To coincide with the release of Black Bone, University Press of Kentucky has also released The Birds of Opulence, the first novel by Affrilachian Poet Crystal Wilkinson, in paperback. In it, she introduces readers to the Goode-Brown family, led by matriarch and pillar of the community Minnie Mae. Situating the family in the fictional black township of Opulence nestled in the foothills of the Appalachians, she traces multiple generations through interconnected stories that weave together to form a complex, multilayered whole. Minnie Mae is headstrong and determined, yet plagued by old secrets and embarrassment over mental illness and illegitimacy. Just as her mental disorders echo through the generations of women in her family, her pride and obstinacy have devastating effects on them as well.

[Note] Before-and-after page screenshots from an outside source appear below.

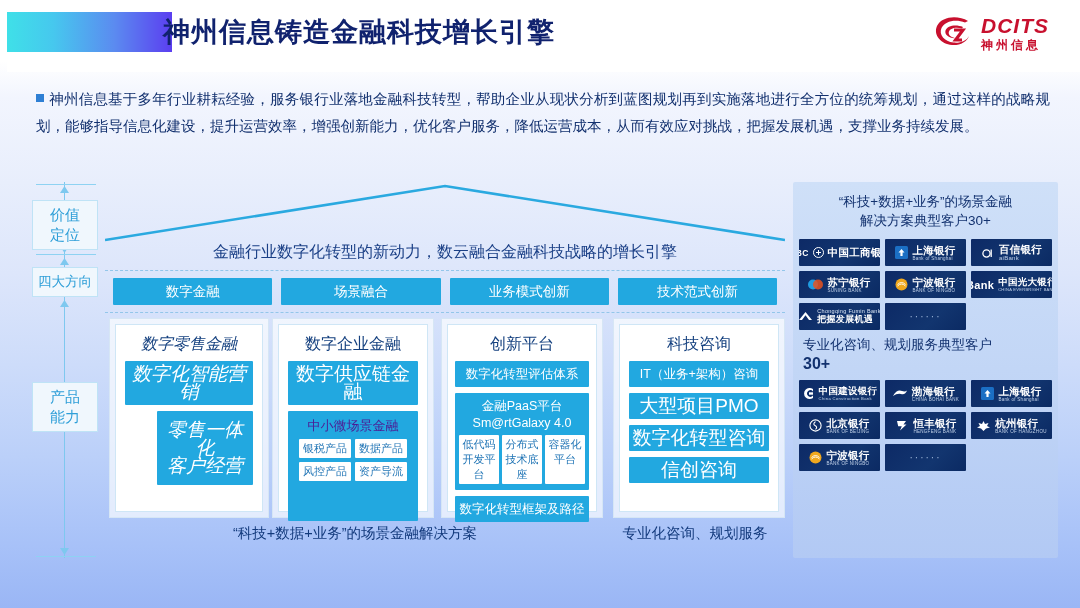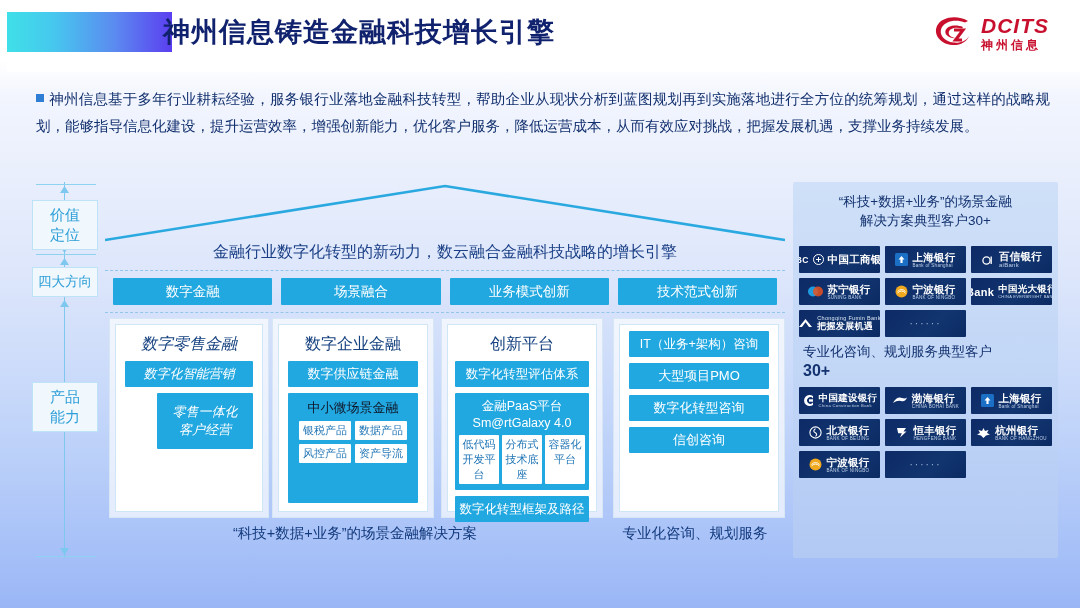--- a/index.html
+++ b/index.html
@@ -79,26 +79,26 @@
   .card {
     width:100%; height:100%; background:#fff;
     border:1px solid #cfe6f6; padding:6px 9px;
   }
   .card-title {
     text-align:center; font-size:16px; color:#14407f;
     line-height:26px; margin-bottom:4px;
   }
   .blk {
     background:#22a8e0; color:#fff; text-align:center;
-    font-size:13px; border-radius:1px; margin-bottom:6px;
+    font-size:19px; border-radius:1px; margin-bottom:6px;
     padding:4px 2px; line-height:18px;
   }
   .blk.tall { padding:10px 2px;margin-left:32px; }
   .grp { background:#22a8e0; border-radius:1px; padding:5px 4px 6px; margin-bottom:6px; }
-  .grp-title { color:#0f172a; font-size:13px; text-align:center; line-height:19px; }
+  .grp-title { color:#4c1d95; font-size:13px; text-align:center; line-height:19px; }
   .chips2 { display:flex; flex-wrap:wrap; gap:4px; justify-content:center; margin-top:4px; }
   .chip {
     background:#fff; color:#1f74b5; font-size:11px;
     padding:2px 4px; border-radius:1px; line-height:15px; white-space:nowrap;
   }
   .chips3 { display:flex; gap:3px; margin-top:3px; }
   .chip3 {
     flex:1; background:#fff; color:#1f74b5; font-size:11px;
     text-align:center; line-height:15px; padding:2px 1px; border-radius:1px;
   }
@@ -109,21 +109,21 @@
   }
 
   
   .right {
     position:absolute; left:793px; top:182px; width:265px; height:376px;
     background: linear-gradient(180deg,#cfe0f8 0%, #c2d6f6 50%, #b2c9f4 100%);
     border-radius:2px; padding:6px 6px 5px;
   }
   .rt-head {
     font-size:13.5px; color:#13326f; text-align:center;
-    line-height:19px; padding:4px 2px 16px;
+    line-height:19px; padding:4px 2px 9px;
   }
   .rt-head.left { text-align:left; padding:5px 4px 6px; }
   .rt-head b { font-size:16px; }
   .logogrid { display:grid; grid-template-columns:1fr 1fr 1fr; gap:5px; }
   .logocell {
     background:linear-gradient(135deg,#0d2a66 0%, #12356f 60%, #0b2a63 100%);
     height:27px; display:flex; align-items:center; justify-content:center;
     gap:4px; border-radius:1px; overflow:hidden; padding:0 4px;
   }
   .lg-cn { color:#fff; font-size:10.5px; font-weight:bold; letter-spacing:.3px; white-space:nowrap; }
@@ -262,20 +262,21 @@
               <div class="chip3">分布式技术底座</div>
               <div class="chip3">容器化平台</div>
             </div>
           </div>
           <div class="blk" style="font-size:12.5px; margin-bottom:0">数字化转型框架及路径</div>
         </div>
       </div>
 
       <div class="cardwrap" style="left:508px; width:172px; height:200px;">
         <div class="card">
+          <div class="card-title">科技咨询</div>
           <div class="blk" style="font-size:12.5px">IT（业务+架构）咨询</div>
           <div class="blk">大型项目PMO</div>
           <div class="blk">数字化转型咨询</div>
           <div class="blk">信创咨询</div>
         </div>
       </div>
     </div>
 
     <div class="caption" style="left:0; top:342px; width:500px;">“科技+数据+业务”的场景金融解决方案</div>
     <div class="caption" style="left:500px; top:342px; width:180px;">专业化咨询、规划服务</div>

Named the winner of multiple awards, including the Ernest J. Gaines Award for Literary Excellence, the Weatherford Award for Fiction, and the Judy Gaines Young Book Award, Wilkinson's The Birds of Opulence resonates with a reverence of a people with whom she is intimately familiar: strong, proud, yet flawed Southern men and women, coping with adversities and lives not fully recognized or lived. Each interconnected story portrays a powerful moment in these characters' lives, making the readers bear witness to their most intimate thoughts, pains, and struggles. At its essence, it is a story of love and loss, beauty and pain, and recovery and redemption that only a true teller of tales could articulate so fully.

Bianca Lynne Spriggs is a writer, multidisciplinary artist, and assistant professor of English at Ohio University. She is the recipient of a Kentucky Arts Council 2013 Al Smith Individual Arts Fellowship in Poetry, as well as a recipient of multiple artist enrichment grants from the Kentucky Foundation for Women. Spriggs is the author or coeditor of a number of books, including Kaffir LilyCall Her By Her Name, and The Galaxy Is a Dance Floor.

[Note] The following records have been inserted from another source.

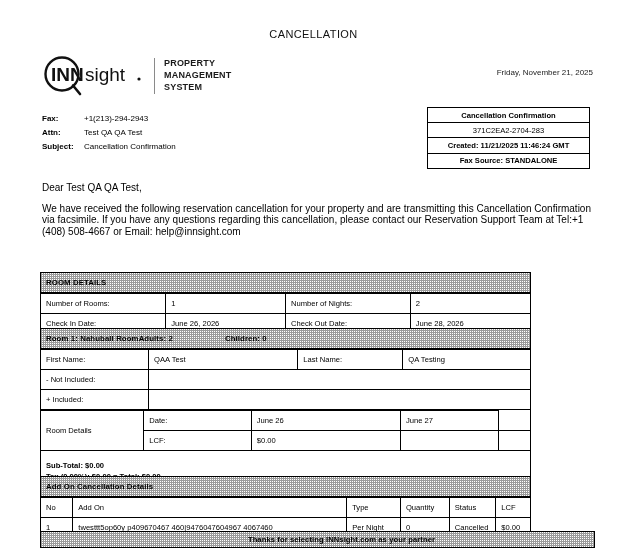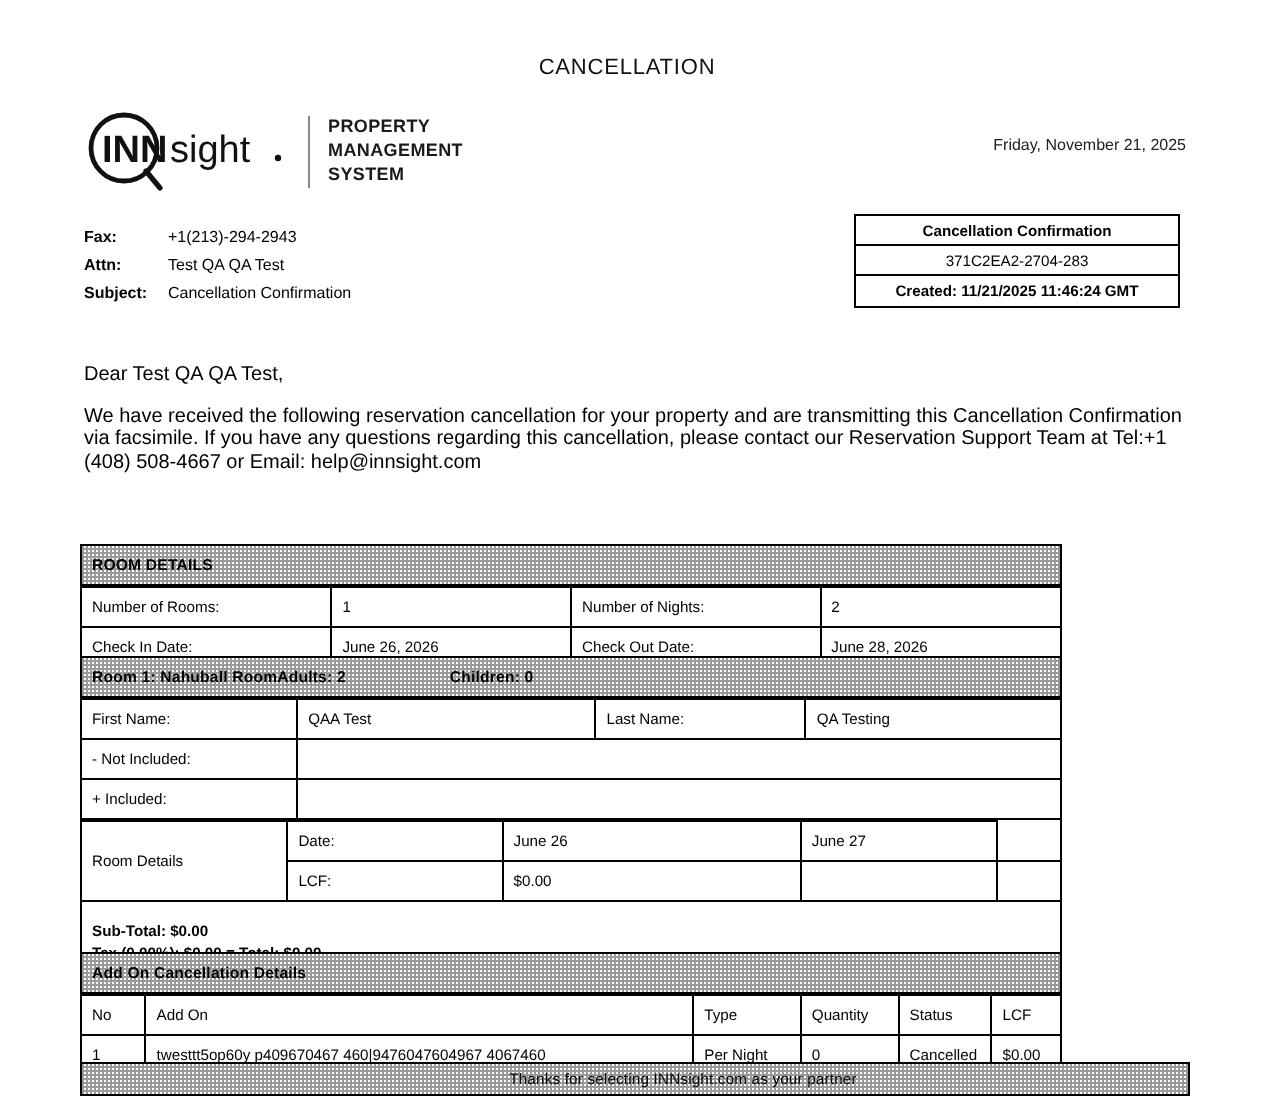--- a/index.html
+++ b/index.html
@@ -198,21 +198,21 @@
     width: 555px;
     height: 17px;
     box-sizing: border-box;
     border: 1.3px solid #000;
     display: flex;
     align-items: center;
     justify-content: center;
   }
   .footer-band .fb-inner {
     font-size: 7.6px;
-    font-weight: normal;
+    font-weight: bold;
     letter-spacing: 0.1px;
     margin-left: 48px;
   }
 </style>
 </head>
 <body>
 
 <div class="page">
 
   <div class="doc-title">CANCELLATION</div>
@@ -249,20 +249,21 @@
     <div class="fax-row">
       <span class="fax-label">Subject:</span>
       <span class="fax-value">Cancellation Confirmation</span>
     </div>
   </div>
 
   <div class="confirm-box">
     <div class="cb-row cb-bold">Cancellation Confirmation</div>
     <div class="cb-row">371C2EA2-2704-283</div>
     <div class="cb-row cb-bold">Created: 11/21/2025 11:46:24 GMT</div>
+    <div class="cb-row cb-bold">Fax Source: STANDALONE</div>
   </div>
 
   <div class="letter">
     <p>Dear Test QA QA Test,</p>
     <p>
       <span>We have received the following reservation cancellation for your property and are transmitting this Cancellation Confirmation via facsimile. If you have any questions regarding this cancellation, please contact our Reservation Support Team at Tel:+1 (408) 508-4667 or Email:</span>
       <span class="email-bold">help@innsight.com</span>
     </p>
   </div>
 

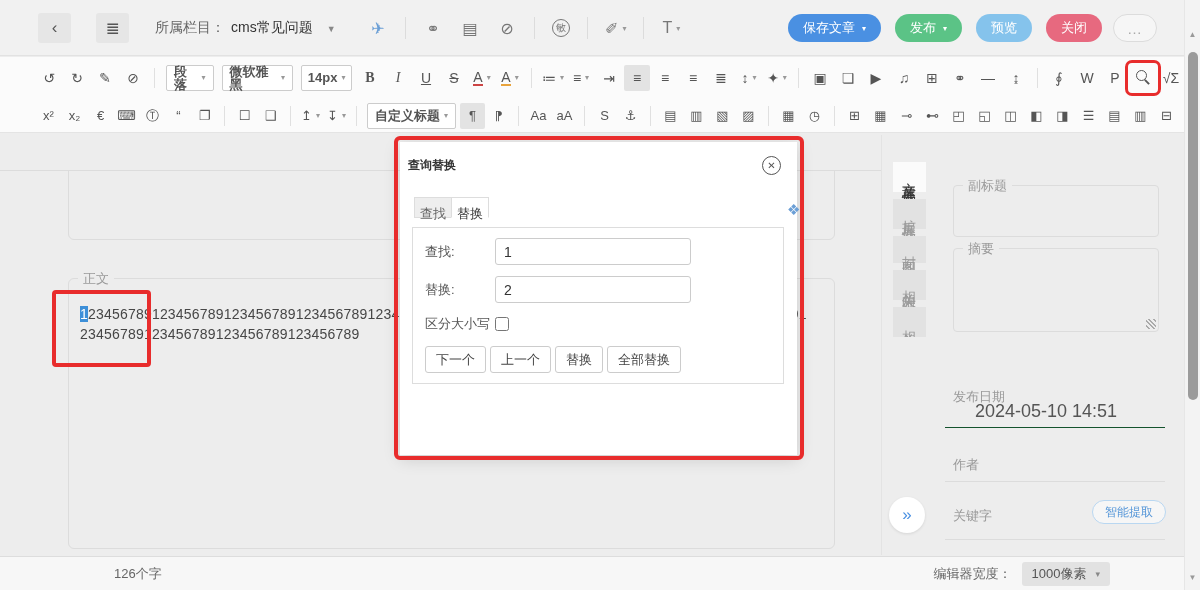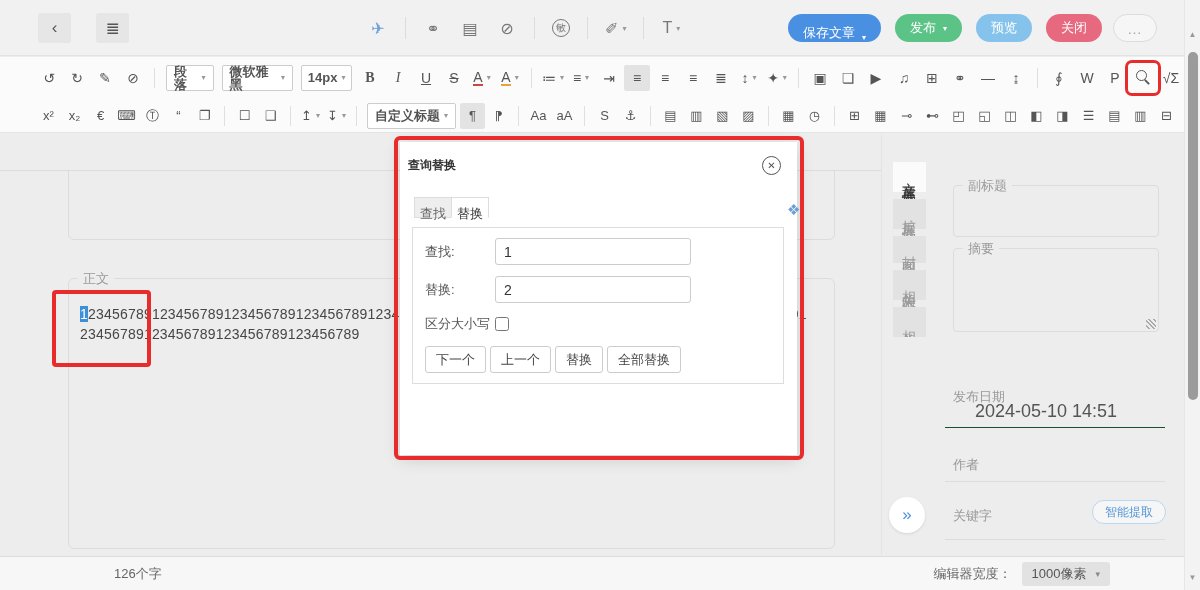--- a/index.html
+++ b/index.html
@@ -97,20 +97,23 @@
 
 <div id="app">
 
   <div class="topbar">
     <div class="iconbtn" style="left:38px;">
         <span>‹</span>
       </div>
     <div class="iconbtn" style="left:96px;">
         <span>≣</span>
       </div>
+    <div class="cat">
+      <span>所属栏目：</span><span class="val">cms常见问题</span><span class="caret">▼</span>
+    </div>
     <div class="hicons">
 
     <span class="hi" style="color: rgb(107, 159, 214);">
           <span class="g">✈</span>
         </span>
         <span class="sep"></span>
         <span class="hi">
           <span class="g">⚭</span>
         </span>
         <span class="hi">
@@ -127,21 +130,21 @@
         <span class="hi dd">
           <span class="g">✐</span>
         </span>
         <span class="sep"></span>
         <span class="hi dd">
           <span class="g">T</span>
         </span>
       </div>
     <div class="hbtns">
 
-    <span class="pill dd" style="background: rgb(74, 144, 226); align-items: flex-end;">
+    <span class="pill dd" style="background: rgb(74, 144, 226);">
           <span>保存文章</span>
         </span>
         <span class="pill dd" style="background: rgb(91, 195, 134);">
           <span>发布</span>
         </span>
         <span class="pill" style="background: rgb(133, 195, 236);">
           <span>预览</span>
         </span>
         <span class="pill" style="background: rgb(231, 105, 127);">
           <span>关闭</span>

Jeremy Paden is an associate professor of Spanish and Latin American literature at Transylvania University. His poems have appeared in such places as the Atlanta Review, Beloit Poetry Journal, Cortland Review, Louisville Review, Naugatuck River Review, pluck!, and Rattle, among others. He is the author of two collections of poems, Broken Tulips and ruina montium.

Crystal Wilkinson is the author of Blackberries, Blackberries, winner of the Chaffin Award for Appalachian Literature, and Water Street, a finalist for both the UK's Orange Prize for Fiction and the Hurston/Wright Legacy Award. The winner of the 2008 Denny Plattner Award in Poetry from Appalachian Heritage magazine and the Sallie Bingham Award from the Kentucky Foundation for Women, she serves as Appalachian Writer-in-Residence at Berea College and teaches in the Spalding University low residency MFA in Creative Writing Program.